Les cuisiniers savent évidemment que les viandes ne sont pas seulement une teneur en eau : quand on cuit une viande, il ne s’agit pas seulement de conserver le jus dans la viande, sa jutosité, mais aussi de l’avoir tendre : c’est alors sa tendreté.

« Bien sûr, le mot « jutosité » n’est pas dans le meilleurs des dictionnaires, celui du CNRS, mais je viens de l’ajouter dans le Glossaire des métiers du goût 

Pour la tendreté, en revanche, on trouve un « Qualité de ce qui est tendre. Qualité de ce qui se laisse facilement entamer, rayer. »

Et pour une viande, c’est évidemment le fait que la dent s’enfonce facilement.

Il faut maintenant interpréter : la viande, quelle qu’elle soit, est faite de fibres musculaires, qui sont comme de fins tuyaux emplis de blanc d’oeuf. C’est la raison pour laquelle il y a du jus. Et les fibres sont solidarisées par du « tissu collagénique » : quand il y a peu de ce tissu, ou qu’il est peu « réticulé », la viande est tendre, et à la fois juteuse.

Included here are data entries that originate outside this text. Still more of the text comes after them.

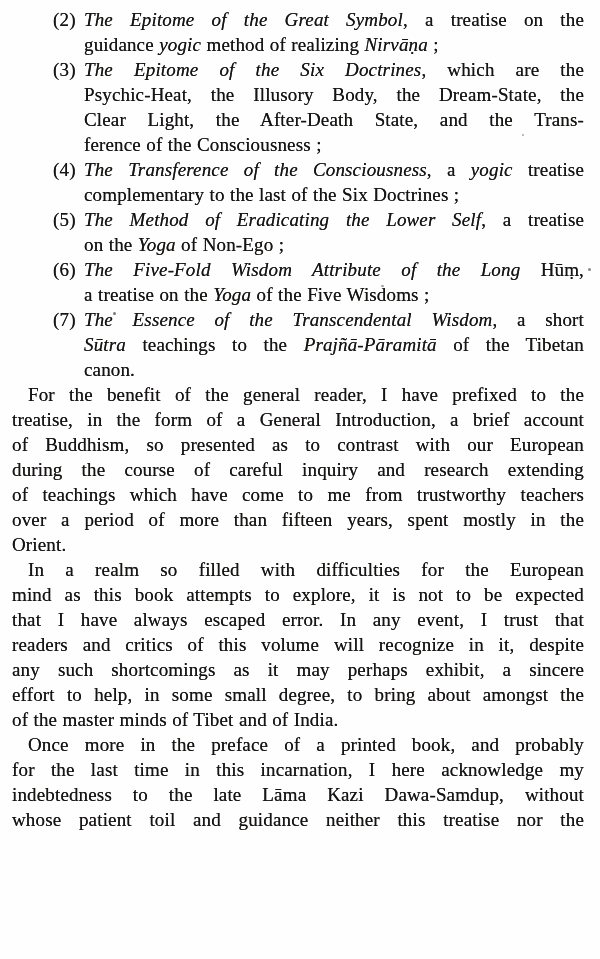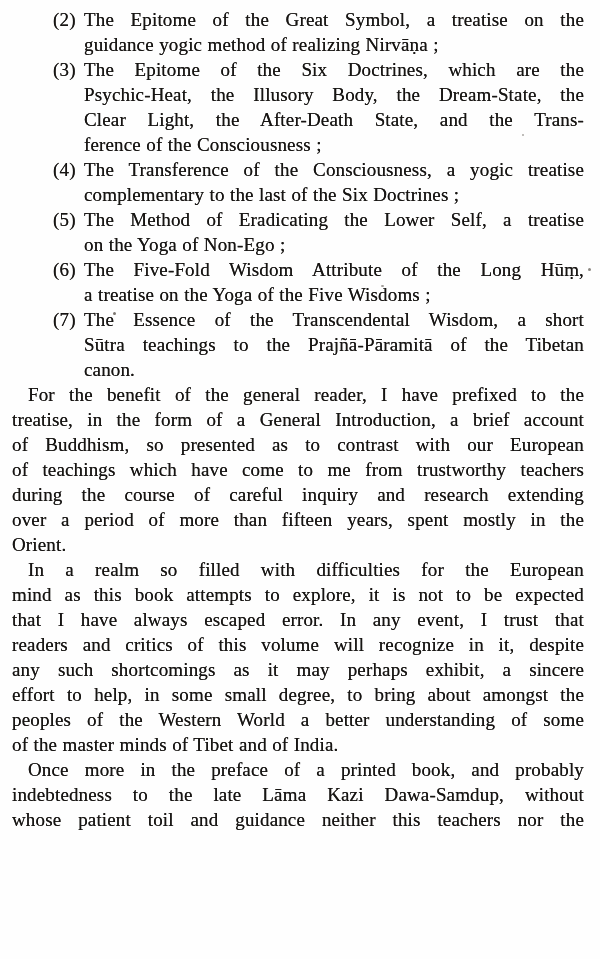--- a/index.html
+++ b/index.html
@@ -43,7 +43,7 @@
     top: 0;
     font-style: normal;
   }
-  .it { }
+  .it { font-style: italic; }
   
   .smudge { position: relative; font-style: italic; }
   .smudge::after {

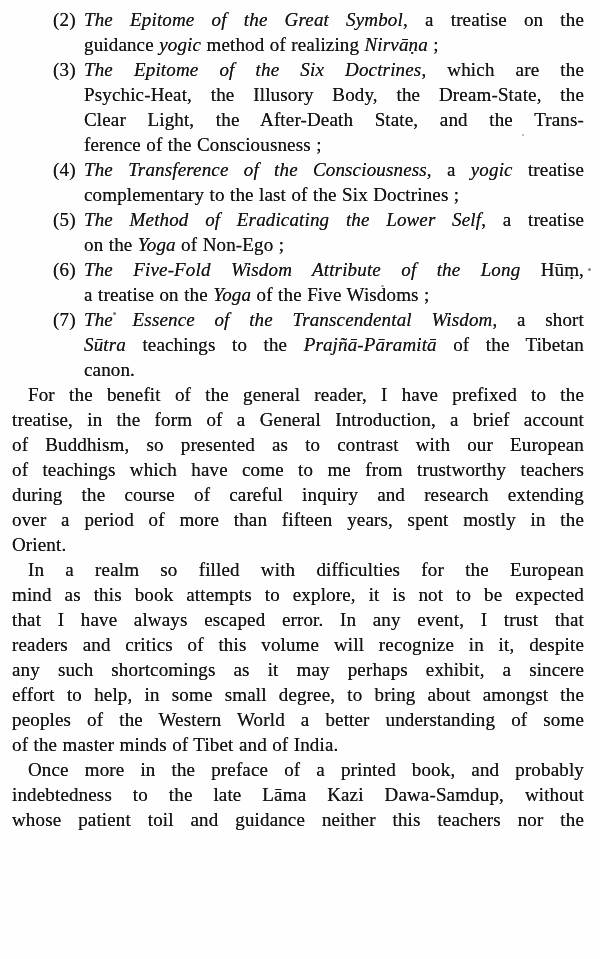--- a/index.html
+++ b/index.html
@@ -117,8 +117,8 @@
         <div class="line first"><span class="">For the benefit of the general reader, I have prefixed to the</span></div>
         <div class="line"><span class="">treatise, in the form of a General Introduction, a brief account</span></div>
         <div class="line"><span class="">of Buddhism, so presented as to contrast with our European</span></div>
+        <div class="line"><span class="">during the course of careful inquiry and research extending</span></div>
         <div class="line"><span class="">of teachings which have come to me from trustworthy teachers</span></div>
-        <div class="line"><span class="">during the course of careful inquiry and research extending</span></div>
         <div class="line"><span class="">over a period of more than fifteen years, spent mostly in the</span></div>
         <div class="line last"><span class="">Orient.</span></div>
       </div>

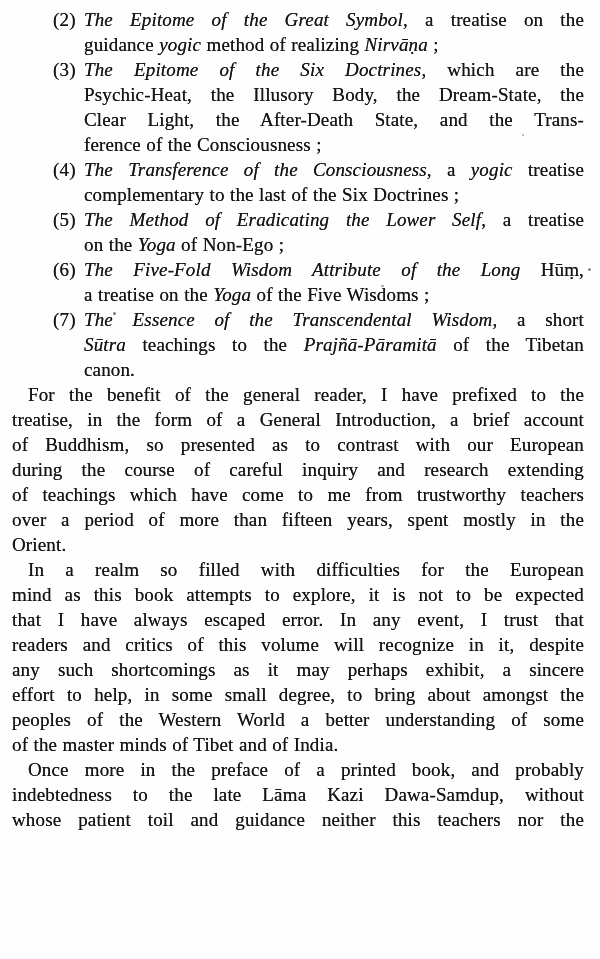--- a/index.html
+++ b/index.html
@@ -129,7 +129,6 @@
         <div class="line"><span class="">readers and critics of this volume will recognize in it, despite</span></div>
         <div class="line"><span class="">any such shortcomings as it may perhaps exhibit, a sincere</span></div>
         <div class="line"><span class="">effort to help, in some small degree, to bring about amongst the</span></div>
-        <div class="line"><span class="">peoples of the Western World a better understanding of some</span></div>
         <div class="line last"><span class="">of the master minds of Tibet and of India.</span></div>
       </div>
       <div class="block para">

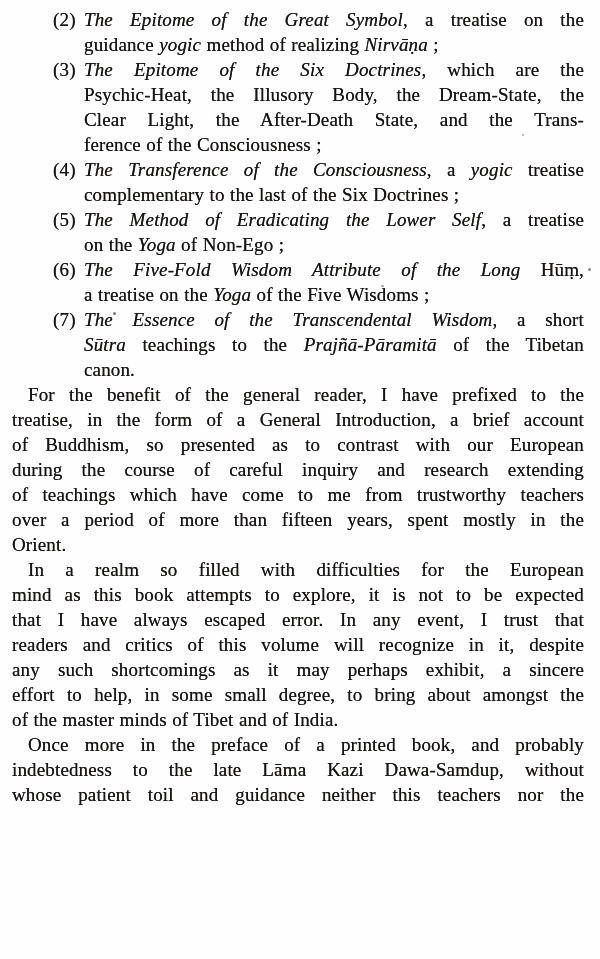--- a/index.html
+++ b/index.html
@@ -133,6 +133,7 @@
       </div>
       <div class="block para">
         <div class="line first"><span class="">Once more in the preface of a printed book, and probably</span></div>
+        <div class="line"><span class="">for the last time in this incarnation, I here acknowledge my</span></div>
         <div class="line"><span class="">indebtedness to the late Lāma Kazi Dawa-Samdup, without</span></div>
         <div class="line"><span class="">whose patient toil and guidance neither this teachers nor the</span></div>
       </div>

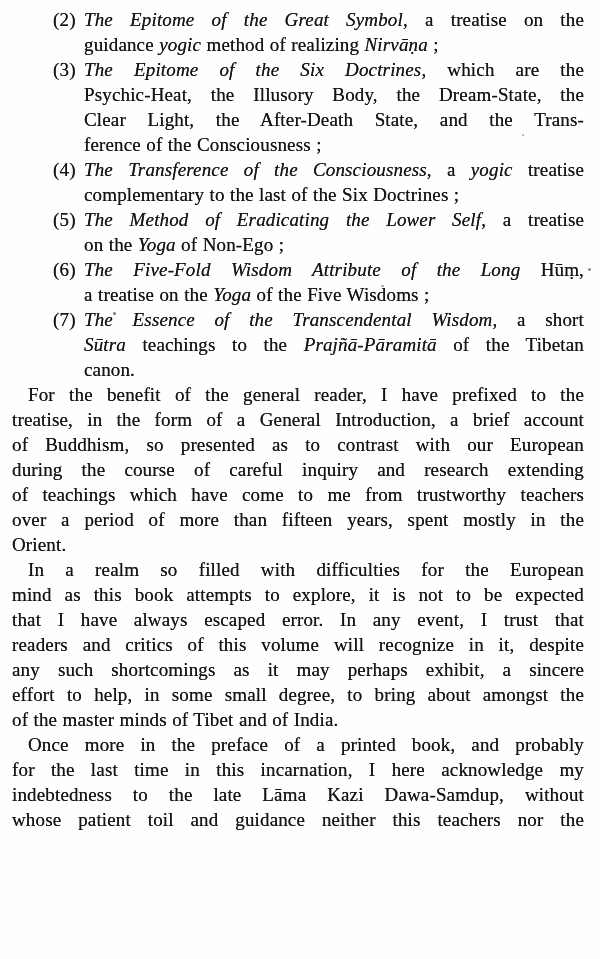--- a/index.html
+++ b/index.html
@@ -135,7 +135,7 @@
         <div class="line first"><span class="">Once more in the preface of a printed book, and probably</span></div>
         <div class="line"><span class="">for the last time in this incarnation, I here acknowledge my</span></div>
         <div class="line"><span class="">indebtedness to the late Lāma Kazi Dawa-Samdup, without</span></div>
-        <div class="line"><span class="">whose patient toil and guidance neither this teachers nor the</span></div>
+        <div class="line"><span class="">whose patient toil and guidance neither this treatise nor the</span></div>
       </div>
     </div>
   <div class="speck s1"></div>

"Tendreté n'est pas tendresse" par Hervé This
Cuire, c’est durcir l’intérieur des fibres musculaires, comme quand on fait de l’oeuf dur à partir de blanc d’oeuf. Mais, inversement, quand on cuit longtemps, le tissu collagénique se défait (plus ou moins), et la viande s’attendrit.

Cuire à haute température : la viande est « sèche », c’est-à-dire en réalité peu juteuse… mais elle peut être tendre s’il y a peu de tissu collagénique.

Cuire à basse température : la viande reste juteuse… mais elle devient tendre.